[INFORMATION PROVIDED Boundary: Start]

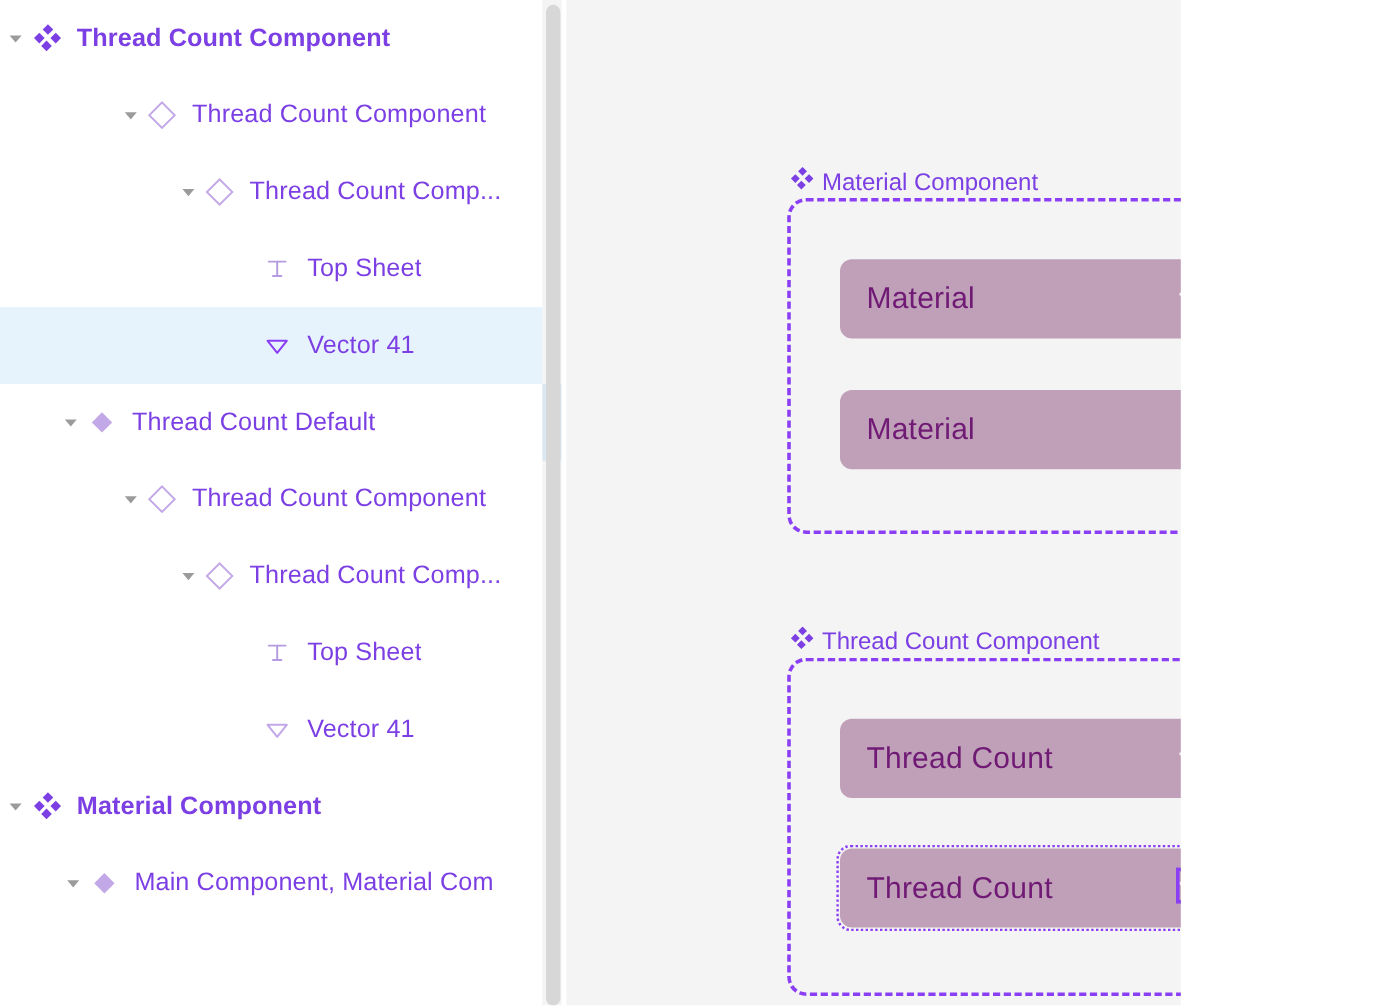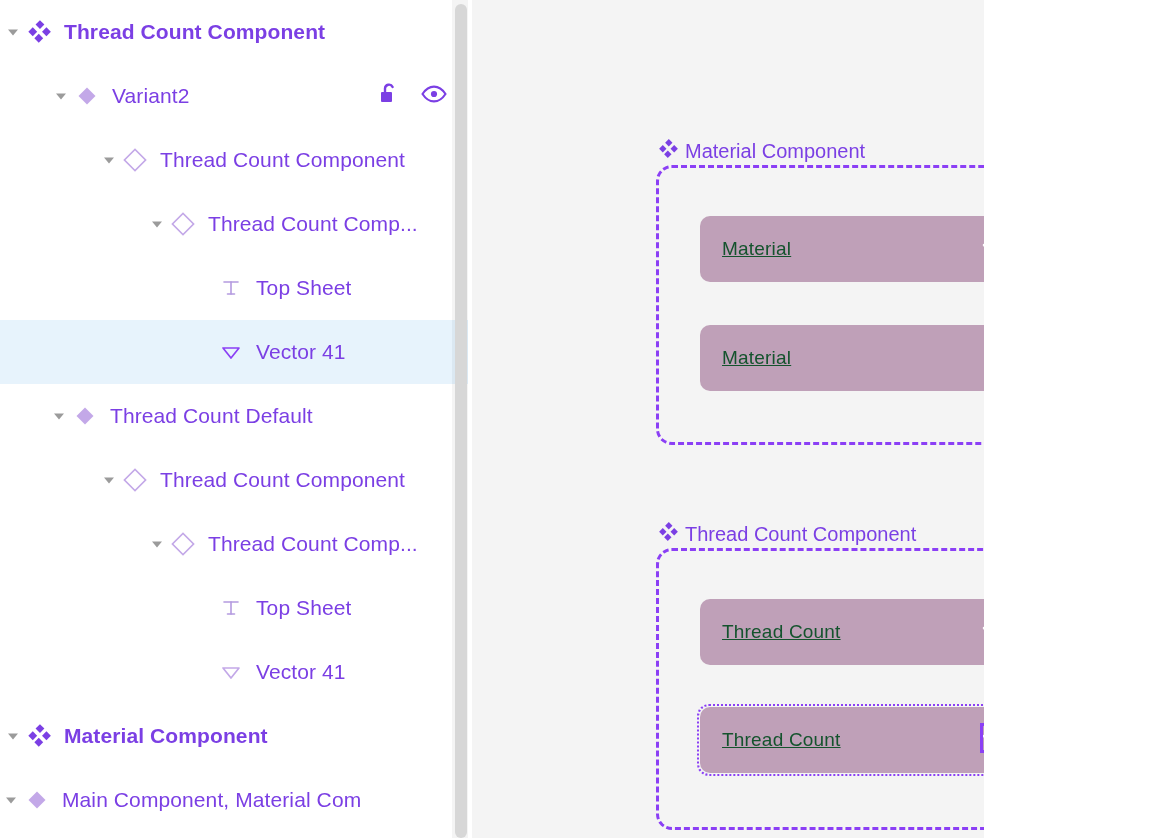--- a/index.html
+++ b/index.html
@@ -201,29 +201,6 @@
             </svg>
           </div>
           <div class="layer-label bold">Thread Count Component</div>
-        </div>
-        <div class="layer-row" style="padding-left: 50px;">
-          <div class="caret">
-            <svg width="14" height="14" viewBox="0 0 14 14">
-              <path d="M2 4.5 L12 4.5 L7 10.5 Z" fill="#9b9b9b"></path>
-            </svg>
-          </div>
-          <div class="layer-icon">
-            <svg width="22" height="22" viewBox="0 0 22 22">
-              <rect x="5" y="5" width="12" height="12" transform="rotate(45 11 11)" fill="#c3a8e8"></rect>
-            </svg>
-          </div>
-          <div class="layer-label">Variant2</div>
-          <div class="row-actions">
-            <span><svg width="26" height="26" viewBox="0 0 26 26">
-                <path d="M9 11 V7.5 a4 4 0 0 1 7.6 -1.6" fill="none" stroke="#7b3fe4" stroke-width="2.4" stroke-linecap="round"></path>
-                <rect x="5" y="11" width="11" height="10" rx="1" fill="#7b3fe4"></rect>
-              </svg></span>
-            <span><svg width="28" height="28" viewBox="0 0 28 28">
-                <path d="M2.5 14 C6 8.6 10 6.6 14 6.6 C18 6.6 22 8.6 25.5 14 C22 19.4 18 21.4 14 21.4 C10 21.4 6 19.4 2.5 14 Z" fill="none" stroke="#7b3fe4" stroke-width="2.1"></path>
-                <circle cx="14" cy="14" r="3.1" fill="#7b3fe4"></circle>
-              </svg></span>
-          </div>
         </div>
         <div class="layer-row" style="padding-left: 98px;">
           <div class="caret">

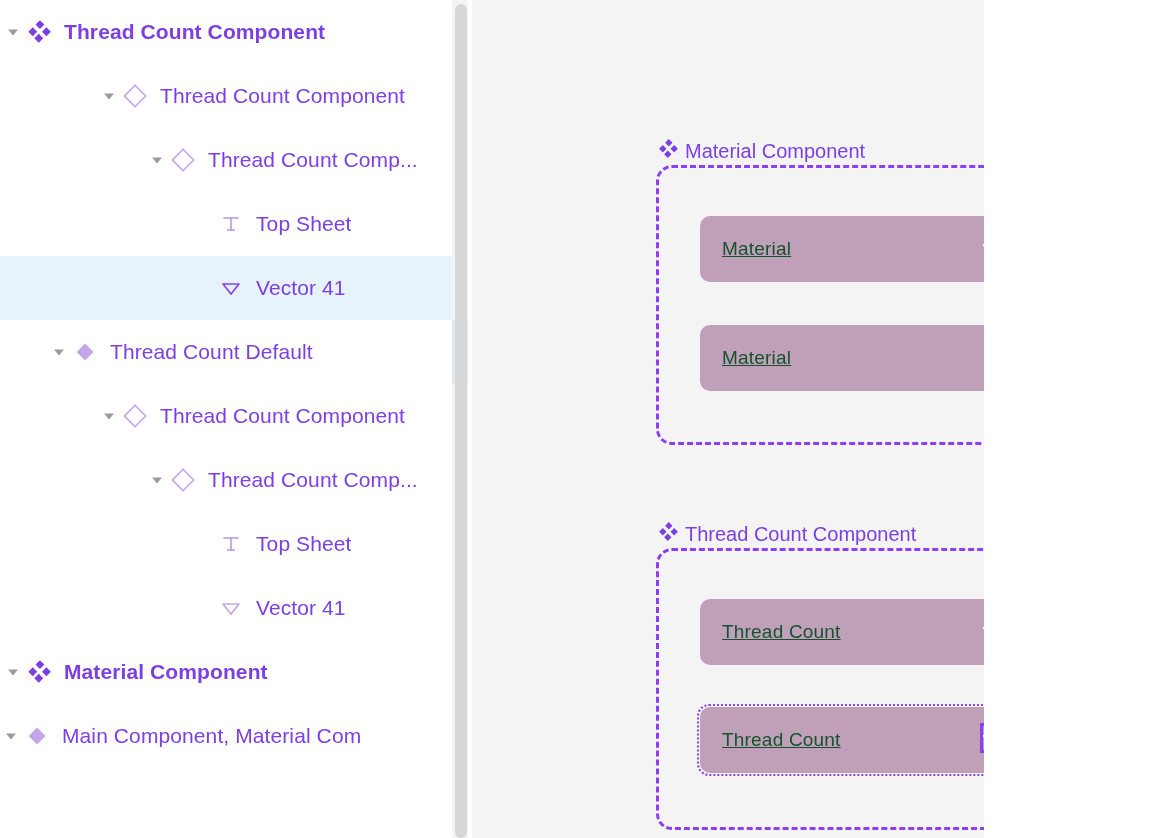--- a/index.html
+++ b/index.html
@@ -152,10 +152,9 @@
     padding: 0 22px 0 22px;
   }
   .ui-button .btn-label {
-    font-size: 19px;
-    color: #14532d;
+    font-size: 25px;
+    color: #701a75;
     letter-spacing: 0.2px;
-    text-decoration: underline;
   }
   .ui-button .btn-icon {
     display: flex;

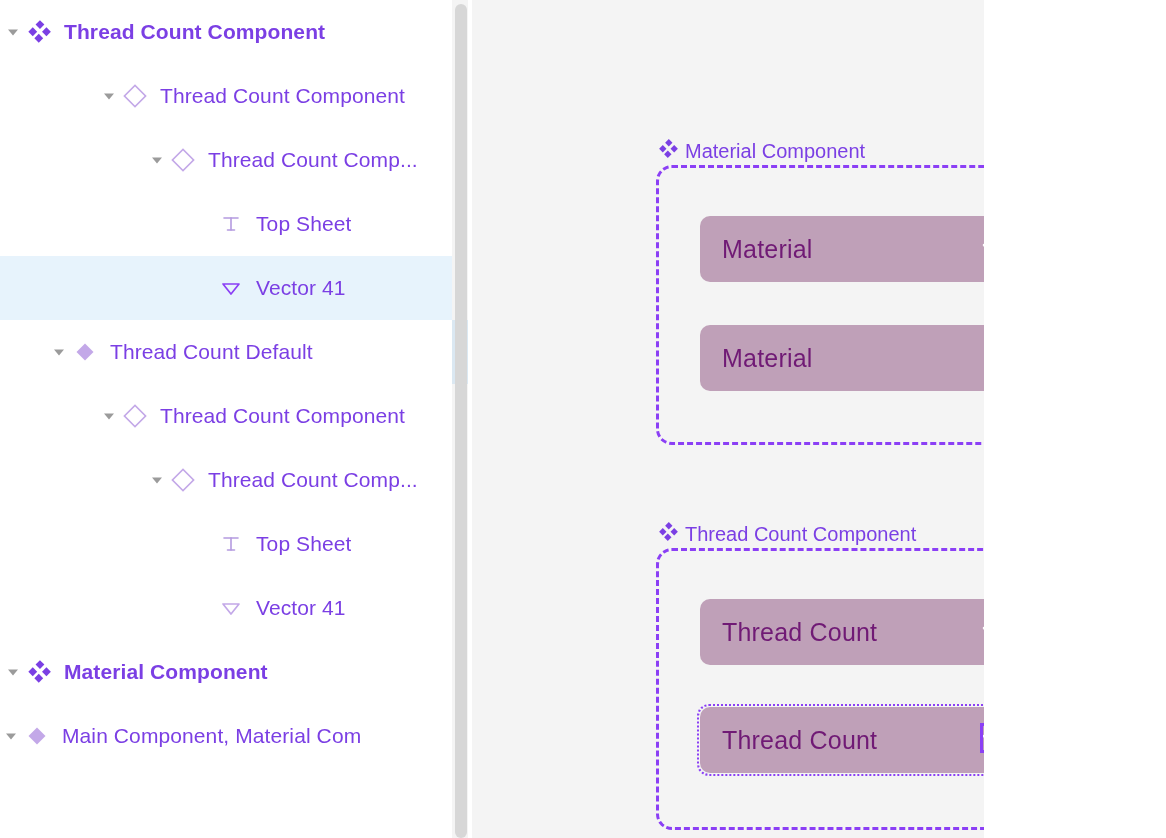--- a/index.html
+++ b/index.html
@@ -328,7 +328,7 @@
           </div>
           <div class="layer-label bold">Material Component</div>
         </div>
-        <div class="layer-row" style="">
+        <div class="layer-row" style="padding-left: 50px;">
           <div class="caret">
             <svg width="14" height="14" viewBox="0 0 14 14">
               <path d="M2 4.5 L12 4.5 L7 10.5 Z" fill="#9b9b9b"></path>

[INFORMATION PROVIDED Boundary: End]

**TO DO:**
The full data, repeated exactly and stripped of its pictures, is the expected answer.

**RESULT OF THIS EXERCISE:**
--- a/index.html
+++ b/index.html
@@ -201,29 +201,6 @@
             </svg>
           </div>
           <div class="layer-label bold">Thread Count Component</div>
-        </div>
-        <div class="layer-row" style="padding-left: 50px;">
-          <div class="caret">
-            <svg width="14" height="14" viewBox="0 0 14 14">
-              <path d="M2 4.5 L12 4.5 L7 10.5 Z" fill="#9b9b9b"></path>
-            </svg>
-          </div>
-          <div class="layer-icon">
-            <svg width="22" height="22" viewBox="0 0 22 22">
-              <rect x="5" y="5" width="12" height="12" transform="rotate(45 11 11)" fill="#c3a8e8"></rect>
-            </svg>
-          </div>
-          <div class="layer-label">Variant2</div>
-          <div class="row-actions">
-            <span><svg width="26" height="26" viewBox="0 0 26 26">
-                <path d="M9 11 V7.5 a4 4 0 0 1 7.6 -1.6" fill="none" stroke="#7b3fe4" stroke-width="2.4" stroke-linecap="round"></path>
-                <rect x="5" y="11" width="11" height="10" rx="1" fill="#7b3fe4"></rect>
-              </svg></span>
-            <span><svg width="28" height="28" viewBox="0 0 28 28">
-                <path d="M2.5 14 C6 8.6 10 6.6 14 6.6 C18 6.6 22 8.6 25.5 14 C22 19.4 18 21.4 14 21.4 C10 21.4 6 19.4 2.5 14 Z" fill="none" stroke="#7b3fe4" stroke-width="2.1"></path>
-                <circle cx="14" cy="14" r="3.1" fill="#7b3fe4"></circle>
-              </svg></span>
-          </div>
         </div>
         <div class="layer-row" style="padding-left: 98px;">
           <div class="caret">

--- a/index.html
+++ b/index.html
@@ -152,10 +152,9 @@
     padding: 0 22px 0 22px;
   }
   .ui-button .btn-label {
-    font-size: 19px;
-    color: #14532d;
+    font-size: 25px;
+    color: #701a75;
     letter-spacing: 0.2px;
-    text-decoration: underline;
   }
   .ui-button .btn-icon {
     display: flex;

--- a/index.html
+++ b/index.html
@@ -328,7 +328,7 @@
           </div>
           <div class="layer-label bold">Material Component</div>
         </div>
-        <div class="layer-row" style="">
+        <div class="layer-row" style="padding-left: 50px;">
           <div class="caret">
             <svg width="14" height="14" viewBox="0 0 14 14">
               <path d="M2 4.5 L12 4.5 L7 10.5 Z" fill="#9b9b9b"></path>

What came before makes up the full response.